Whilst Madrid may be the capital city of Spain is it often overlooked by many, opting instead to travel to Barcelona, to seek out the outrageous Gaudi sculptures and parks or Seville where you can relax in Moorish inspired mansions at the same time as exploring the Gothic cathedral and the Mudéjar palaces.
Unlike these cities though, Madrid is a literary lover’s paradise; a capital city dedicated to the written word. An incredible number of writers have moved to the city over the years, and today, it is not just Spanish authors that are remembered by the book fiends that visit.
Where to Visit on Your Literary Tour of Madrid
#1 Explore Calle Huertas
In the famed Barrios de Letras, the neighbour of letters, you will find Calle Huertas, a reminder of the rich literary history of the city. Amongst the charming buildings, the historic restaurants and the trendy bars you will find quotations inscribed in the middle of the street from Spanish literary legends, including Miguel de Cervantes, author of Don Quixote.
It is within this famed district that you will also find Casa de Cervantes, the home of Miguel de Cervantes. Ok, so the house itself is not open to the public, but there is a plaque on the wall outside commemorating one of Spain’s most famous writers.
For those that want to know more about Miguel de Cervantes, you can also visit Casa Natal de Cervantes, a museum in the Alcalá de Henares district which is the house where he was born and now features a large collection of the author’s manuscripts.
While in the area, head to La Fugitiva, a cafe and bookshop, just minutes away from Calle Huertas. Not only can you relax here with a coffee and a good book, you can also join in with a creative writing class or a book club, both of which are frequently hosted within the walls of this amazing bookshop.
#2 Spend an afternoon at the Biblioteca Nacional de España
No bibliophile visiting Madrid will want to miss wandering through the bookshelves of Spain’s largest library and with 15 million books stored inside it will certainly take some time to explore.
Housed in an impressive palatial building in the Rocoletos area of the capital, the exterior is just spectacular and deserves just as much attention as the gems it houses.
#3 Dine at Sobrino de Botin
Mentioned in many novels including those penned by Spanish novelist, Benito Pérez Galdós, and Heminway’s The Sun Also Rises, this establishment has also gained the official title by the Guinness Book of Records or the world’s oldest restaurant.
“We lunched upstairs at Botin´s. It is one of the best restaurants in the world.
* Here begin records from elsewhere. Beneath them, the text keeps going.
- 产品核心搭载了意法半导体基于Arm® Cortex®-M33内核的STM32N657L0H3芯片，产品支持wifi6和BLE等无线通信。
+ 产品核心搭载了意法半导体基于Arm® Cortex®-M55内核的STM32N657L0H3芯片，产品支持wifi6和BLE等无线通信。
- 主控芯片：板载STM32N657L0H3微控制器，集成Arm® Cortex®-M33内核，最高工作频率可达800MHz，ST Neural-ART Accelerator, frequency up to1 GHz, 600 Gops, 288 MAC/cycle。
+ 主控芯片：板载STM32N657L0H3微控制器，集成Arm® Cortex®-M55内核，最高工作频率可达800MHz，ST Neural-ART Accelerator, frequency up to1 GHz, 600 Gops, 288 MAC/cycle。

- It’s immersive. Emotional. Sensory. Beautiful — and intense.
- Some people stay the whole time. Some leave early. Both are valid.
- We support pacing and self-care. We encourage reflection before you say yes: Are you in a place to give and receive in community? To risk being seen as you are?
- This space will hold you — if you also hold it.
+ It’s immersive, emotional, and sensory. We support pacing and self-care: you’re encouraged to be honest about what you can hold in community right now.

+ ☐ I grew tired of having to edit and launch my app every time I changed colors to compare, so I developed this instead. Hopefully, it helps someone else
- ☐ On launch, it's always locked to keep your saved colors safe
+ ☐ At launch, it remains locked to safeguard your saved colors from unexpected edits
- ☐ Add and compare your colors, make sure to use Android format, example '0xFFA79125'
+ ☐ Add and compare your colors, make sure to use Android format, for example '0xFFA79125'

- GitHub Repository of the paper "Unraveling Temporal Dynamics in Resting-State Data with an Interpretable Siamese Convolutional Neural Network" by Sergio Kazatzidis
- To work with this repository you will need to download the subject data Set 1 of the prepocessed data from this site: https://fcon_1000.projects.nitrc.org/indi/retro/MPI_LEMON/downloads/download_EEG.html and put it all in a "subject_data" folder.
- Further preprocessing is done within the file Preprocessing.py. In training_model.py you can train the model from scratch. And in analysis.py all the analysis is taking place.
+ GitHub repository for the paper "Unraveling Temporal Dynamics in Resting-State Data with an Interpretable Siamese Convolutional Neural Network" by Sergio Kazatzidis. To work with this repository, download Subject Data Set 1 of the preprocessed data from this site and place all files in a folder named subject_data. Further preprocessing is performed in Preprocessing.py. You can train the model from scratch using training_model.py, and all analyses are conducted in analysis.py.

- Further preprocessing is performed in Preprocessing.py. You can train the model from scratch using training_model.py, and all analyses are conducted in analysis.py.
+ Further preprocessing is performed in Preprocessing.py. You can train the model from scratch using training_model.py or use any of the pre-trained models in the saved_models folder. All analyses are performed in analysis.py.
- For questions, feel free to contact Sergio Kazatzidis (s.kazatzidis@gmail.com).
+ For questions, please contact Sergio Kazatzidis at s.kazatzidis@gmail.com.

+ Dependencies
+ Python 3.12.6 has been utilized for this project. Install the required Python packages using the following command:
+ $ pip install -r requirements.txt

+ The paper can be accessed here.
We had roast young suckling pig and drank rioja alta. Brett did not eat much. She never ate much. I ate a very big meal and drank three bottles of rioja alta.” (Ernest Hemingway: The Sun Also Rises)
So famous is this eatery with writers across the world, during their travels to Spain, countless other authors have been seduced by the charm of this place. Eating here will mean that you follow in the footsteps of Ernest Hemingway, Scott Fitzgerald, Graham Greene, Frederick Forsyth and American Pulitzer Prize winner, James A. Michener.
#4 Enjoy a drink at Las Cuevas de Sésamo
Another favourite haunt of Hemingway’s is this cave-bar that opened in the 1950’s and is well known for its extremely potent Sangria. Alongside watching football games and listening to live piano music here, they also host frequent poetry recitals. Pay particular attention to the walls inside this bar, where artists, singers, actors and writers have all taken turns to scratch quotes into the plaster whilst Hemingway has a spot on the wall dedicated to him with an autographed plaque on display for all to see.
If you prefer a evening sherry then instead head to the unassuming, La Venencia, a bar that serves nothing but modestly priced sherry, water and tapas. This bar survives by word-of-mouth and has remained much the same for more than 70 years when Republican soldiers would meet with anti-fascists who would discuss stories from the battlefield during the Spanish Civil War and became a favourite watering hole of many journalists, including Hemingway.
#5 Pick up a rare used book from Desperate Literature
Desperate Literature is a bookshop established by Craig Walzer, Corey Eastwood, Charlotte Delattre and Terry Craven. Between them they own Atlantis Books in Santorini, Greece, Book Thug Nation and Human Relations in Brooklyn, NY, US.
This bookstore claims to head the best collection of used English books in the city and focuses on fiction, poetry, noir and sci-fi but also boasts to have a large selection of quality books from many other genres.
When travelling, finding a bookshop with a good stock of English reads is invaluable to any bookworm and this one is a real gem, although there are many other bookshops in Madrid also worth exploring.
Madrid really is a city that all literary nerds will love.
Have you visited the capital of Spain? Did you visit a bookish landmark that we failed to mention? Have you read a book featuring Madrid that you feel we should read? If so, we would love to know more.